What you will do: Pick out the lines below that contain the string "subs" and copy them all.

The data:
※

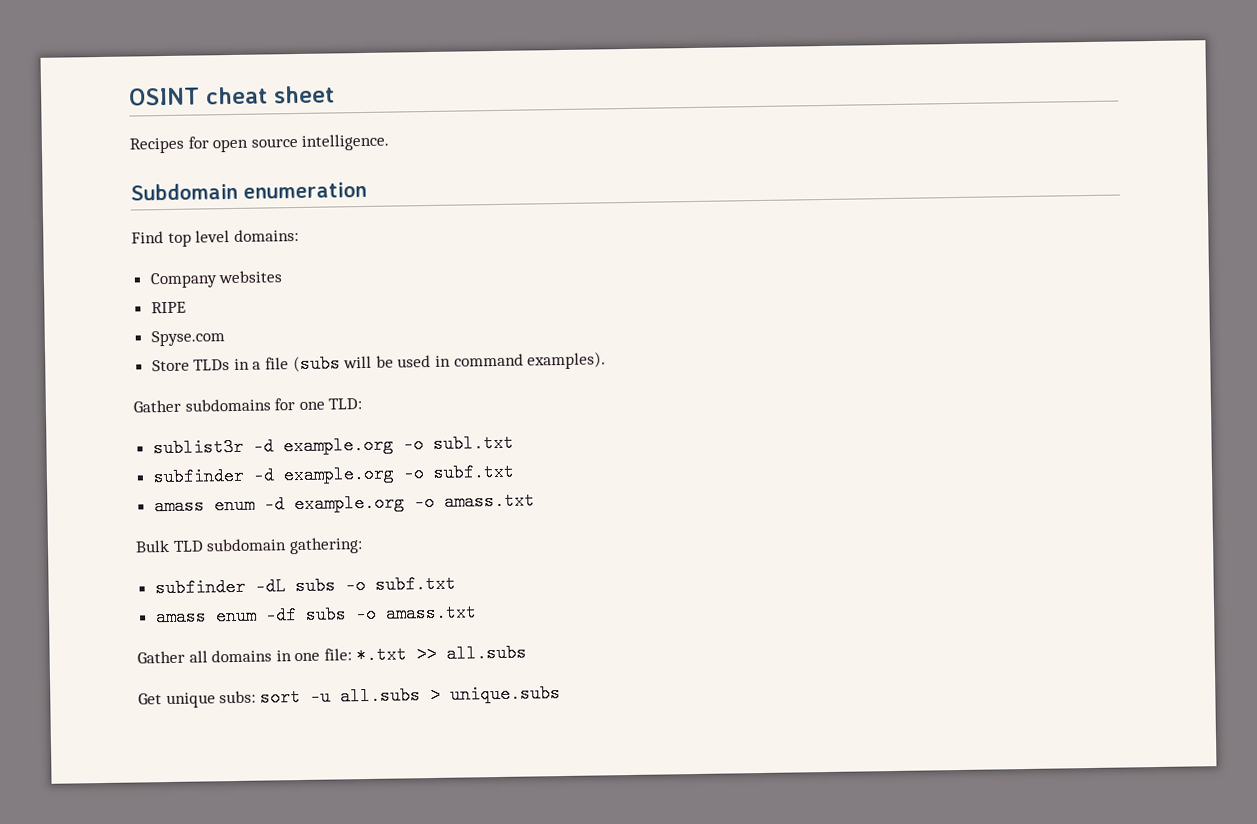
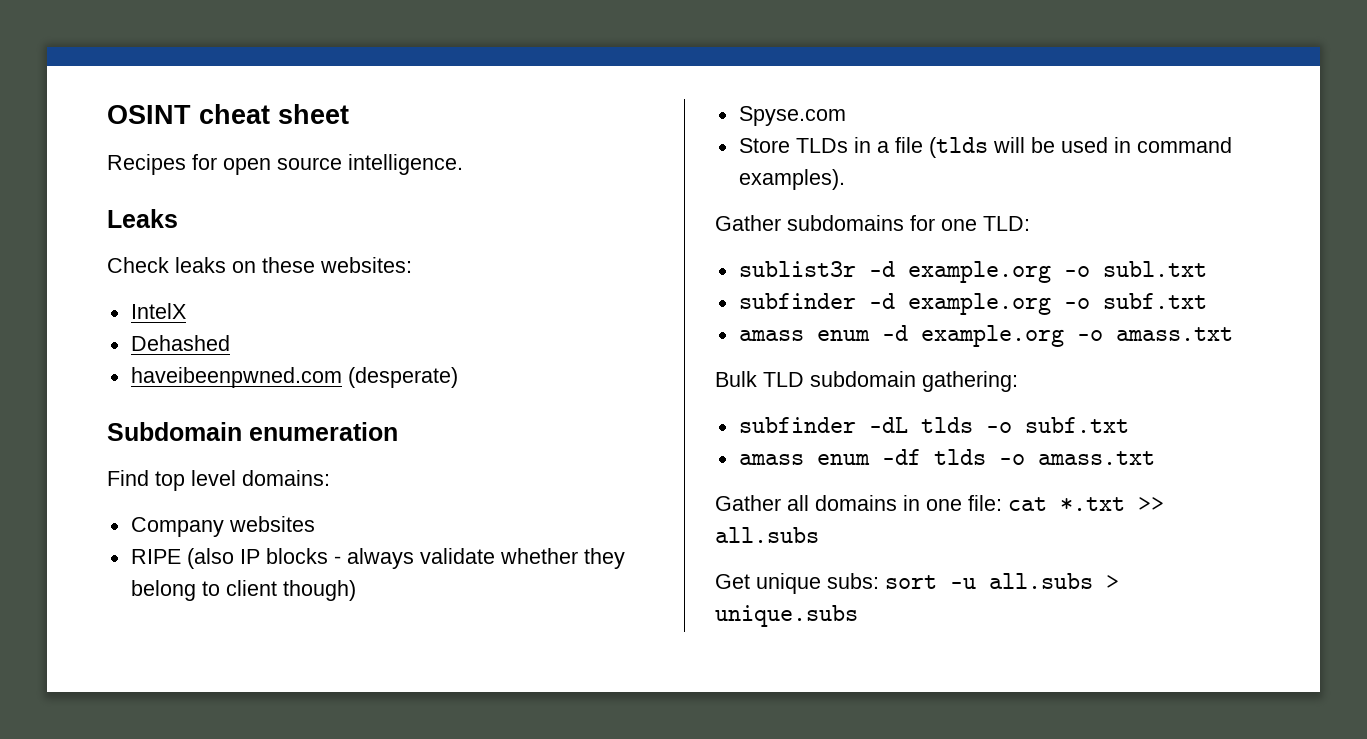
(390, 142) none -> [107,209,178,228] [107,257,412,273] [130,303,186,319] [130,335,230,351] [130,367,458,388] // Leaks // Check leaks on these websites: // IntelX // Dehashed // haveibeenpwned.com (desperate)
(186, 307) none -> [186,548,625,569] [130,580,356,601] (also IP blocks - always validate whether they belong to client though)
[292,354,341,374] (subs -> [928,137,988,158] (tlds
[294,576,336,596] subs -> [920,417,973,433] tlds
[304,605,347,624] subs -> [933,449,986,465] tlds
(352, 654) none -> [1008,497,1047,511] cat

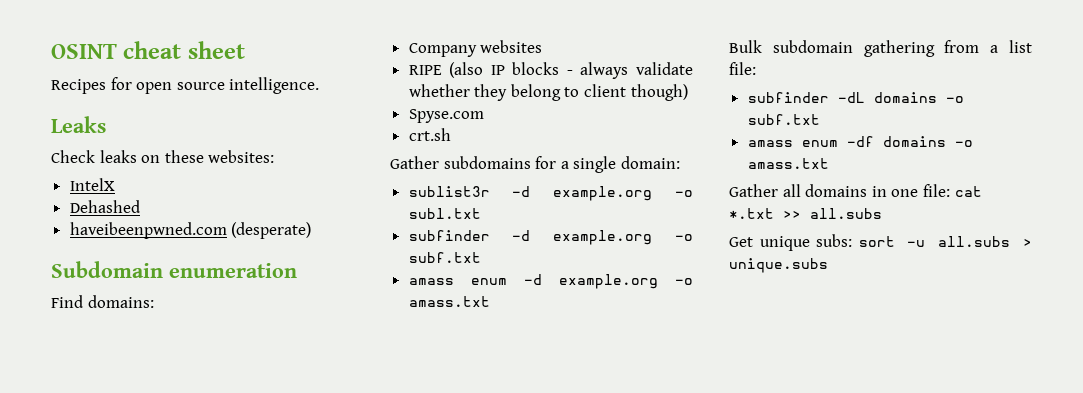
[155,470,236,491] top level -> (83, 301) none
[738,137,1232,158] [738,169,845,190] Store TLDs in a file (tlds will be used in command examples). -> [408,128,451,141] crt.sh
[941,216,1030,231] one TLD: -> [560,156,680,173] a single domain:
[763,371,1018,392] TLD subdomain gathering: -> [772,40,1032,57] [729,62,756,75] subdomain gathering from a list file:
[920,417,973,433] tlds -> [873,92,937,103] domains
[933,449,986,465] tlds -> [882,136,946,147] domains

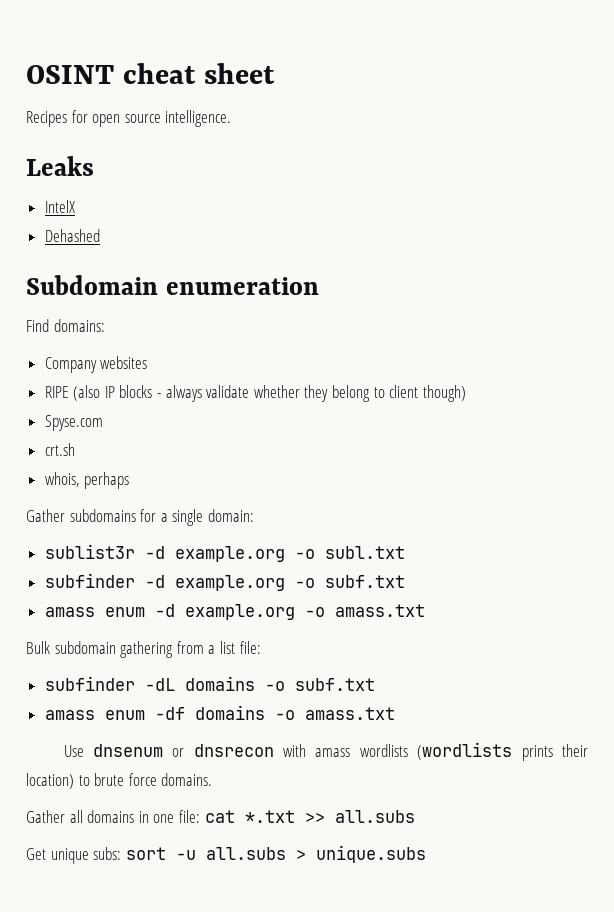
[51,150,275,163] // Check leaks on these websites: -> (94, 166) none
[69,222,312,239] // haveibeenpwned.com (desperate) -> (100, 235) none
(451, 134) none -> [44,472,130,489] // whois, perhaps
(829, 163) none -> [63,742,589,761] [26,773,213,789] // Use dnsenum or dnsrecon with amass wordlists (wordlists prints their location) to brute force domains.

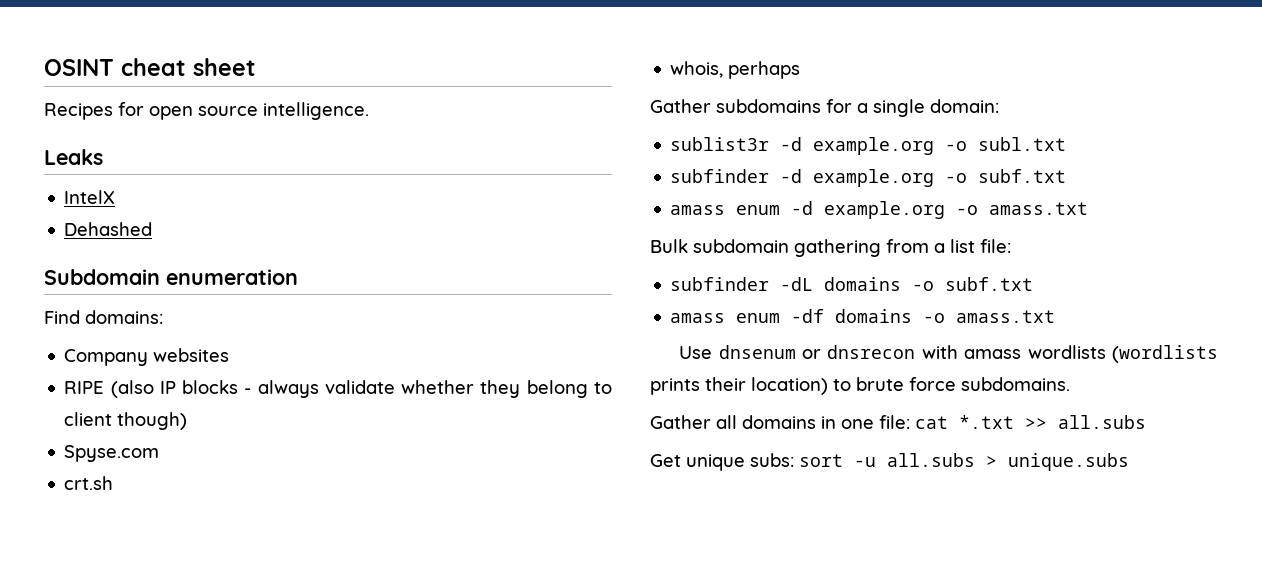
[161,773,213,786] domains. -> [961,377,1070,391] subdomains.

※

Exercise solution:
[292,354,341,374] (subs -> [928,137,988,158] (tlds
[294,576,336,596] subs -> [920,417,973,433] tlds
[304,605,347,624] subs -> [933,449,986,465] tlds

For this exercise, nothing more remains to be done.